Le prototype d’aile solaire enroulable de Yanhe Tech vise l’orbite
Une aile solaire pour satellite est enroulée comme un tapis de yoga dans un atelier chinois. Yanhe Tech a achevé Xingyun, un prototype fabriqué avec un matériau solaire à base de pérovskite, et l’envoie vers des essais en orbite. Pendant le lancement, le panneau se compacte dans une bobine d’un diamètre à peu près égal à celui d’une bouteille thermos, puis doit se déployer dans l’espace depuis le flanc du satellite.
Le changement est autant mécanique que chimique. Les ailes traditionnelles des satellites utilisent des panneaux rigides qui se plient en plusieurs étapes, ce qui augmente le poids et consomme de l’espace de rangement à l’intérieur de la fusée. Xingyun utilise un composite à mémoire superélastique qui s’enroule dans un cylindre ; un mécanisme d’entraînement passif déroule ensuite le panneau d’un seul mouvement fluide.
Yanhe Tech affirme que cette conception pèse 25 à 30 % de moins que les ailes solaires pliables classiques. L’entreprise annonce également un ratio de stockage de 35 pour 1, ce qui signifie que le panneau déployé couvre un volume 35 fois supérieur à celui qu’il occupe une fois rangé. Elle indique qu’une aile peut alimenter des microsatellites et des CubeSats, tandis que des réseaux pourraient servir des constellations de communications, des satellites de télédétection et des charges utiles destinées à l’espace lointain.

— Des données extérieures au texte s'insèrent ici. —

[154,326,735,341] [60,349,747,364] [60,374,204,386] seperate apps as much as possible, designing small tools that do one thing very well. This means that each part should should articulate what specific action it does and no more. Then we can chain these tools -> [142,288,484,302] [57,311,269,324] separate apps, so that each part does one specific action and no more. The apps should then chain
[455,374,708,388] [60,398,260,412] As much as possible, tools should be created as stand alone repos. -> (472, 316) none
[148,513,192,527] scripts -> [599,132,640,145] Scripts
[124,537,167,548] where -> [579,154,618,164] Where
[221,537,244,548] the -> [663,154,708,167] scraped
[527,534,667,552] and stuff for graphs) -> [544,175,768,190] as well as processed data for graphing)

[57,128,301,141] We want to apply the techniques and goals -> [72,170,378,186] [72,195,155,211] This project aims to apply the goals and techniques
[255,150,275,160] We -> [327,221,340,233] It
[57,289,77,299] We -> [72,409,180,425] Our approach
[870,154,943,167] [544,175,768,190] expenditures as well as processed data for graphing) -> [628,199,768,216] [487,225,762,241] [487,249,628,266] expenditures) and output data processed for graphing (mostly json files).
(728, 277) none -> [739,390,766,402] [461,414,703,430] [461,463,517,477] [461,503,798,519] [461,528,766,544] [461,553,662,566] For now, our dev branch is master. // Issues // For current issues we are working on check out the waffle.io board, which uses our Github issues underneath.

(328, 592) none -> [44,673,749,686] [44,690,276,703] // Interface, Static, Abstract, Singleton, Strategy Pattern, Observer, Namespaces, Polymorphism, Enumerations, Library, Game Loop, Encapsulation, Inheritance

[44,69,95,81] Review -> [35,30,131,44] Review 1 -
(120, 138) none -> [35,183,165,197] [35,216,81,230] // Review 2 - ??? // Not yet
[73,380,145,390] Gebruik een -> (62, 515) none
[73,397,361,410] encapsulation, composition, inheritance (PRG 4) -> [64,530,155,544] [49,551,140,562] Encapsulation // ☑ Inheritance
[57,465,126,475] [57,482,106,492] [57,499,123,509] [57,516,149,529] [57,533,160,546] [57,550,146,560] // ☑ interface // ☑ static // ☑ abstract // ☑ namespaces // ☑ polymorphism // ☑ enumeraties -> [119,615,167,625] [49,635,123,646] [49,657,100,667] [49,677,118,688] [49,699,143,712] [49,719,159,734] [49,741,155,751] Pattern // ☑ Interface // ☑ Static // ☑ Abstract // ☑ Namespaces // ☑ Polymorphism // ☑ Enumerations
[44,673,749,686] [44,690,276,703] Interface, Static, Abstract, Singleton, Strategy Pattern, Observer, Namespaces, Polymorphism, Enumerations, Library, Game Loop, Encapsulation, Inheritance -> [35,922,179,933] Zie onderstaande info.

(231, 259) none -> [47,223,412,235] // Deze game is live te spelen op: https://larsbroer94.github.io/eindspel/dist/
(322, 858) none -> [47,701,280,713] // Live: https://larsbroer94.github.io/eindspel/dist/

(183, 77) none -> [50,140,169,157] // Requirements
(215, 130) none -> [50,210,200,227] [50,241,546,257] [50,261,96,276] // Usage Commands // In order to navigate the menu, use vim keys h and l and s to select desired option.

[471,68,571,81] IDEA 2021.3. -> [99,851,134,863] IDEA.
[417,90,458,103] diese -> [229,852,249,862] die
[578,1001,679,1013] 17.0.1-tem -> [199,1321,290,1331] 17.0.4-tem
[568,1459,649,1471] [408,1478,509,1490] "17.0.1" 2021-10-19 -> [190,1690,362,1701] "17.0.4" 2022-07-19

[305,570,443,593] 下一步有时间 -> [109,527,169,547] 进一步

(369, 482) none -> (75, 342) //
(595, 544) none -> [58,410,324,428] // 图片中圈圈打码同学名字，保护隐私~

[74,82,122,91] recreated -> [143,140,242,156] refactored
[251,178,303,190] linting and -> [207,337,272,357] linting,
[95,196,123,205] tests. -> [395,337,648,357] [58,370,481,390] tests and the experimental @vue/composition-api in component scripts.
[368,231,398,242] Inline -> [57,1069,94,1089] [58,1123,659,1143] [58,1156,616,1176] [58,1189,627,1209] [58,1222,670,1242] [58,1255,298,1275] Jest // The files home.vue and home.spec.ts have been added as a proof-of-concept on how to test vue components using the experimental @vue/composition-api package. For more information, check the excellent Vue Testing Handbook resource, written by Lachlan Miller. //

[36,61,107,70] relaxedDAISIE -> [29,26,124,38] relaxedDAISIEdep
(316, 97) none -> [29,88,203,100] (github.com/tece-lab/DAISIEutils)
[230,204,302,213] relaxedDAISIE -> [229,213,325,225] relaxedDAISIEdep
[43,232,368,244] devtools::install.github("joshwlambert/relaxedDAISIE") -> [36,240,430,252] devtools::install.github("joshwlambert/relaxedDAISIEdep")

Concrètement, qu’est-ce que cela change ? Un système d’alimentation plus petit et plus léger pourrait libérer de la capacité de lancement et de l’espace pour les équipements des satellites, en particulier lors des missions regroupant de nombreux petits engins spatiaux dans une même fusée. Cet avantage reste toutefois conditionnel : Xingyun est encore un prototype.
Le principal obstacle est l’endurance. Feng Fan, fondateur et PDG de Yanhe Tech, affirme que les cellules à pérovskite en orbite ont actuellement une durée de vie prévue de six mois et restent à un stade précoce de vérification. Les rayonnements et les variations extrêmes de température en orbite terrestre basse les dégradent plus vite que les cellules traditionnelles en silicium. L’entreprise utilise des méthodes d’IA à haut débit pour affiner la formulation chimique du matériau, tout en visant un réseau spatial d’alimentation plus vaste, organisé en trois niveaux, pour 2030.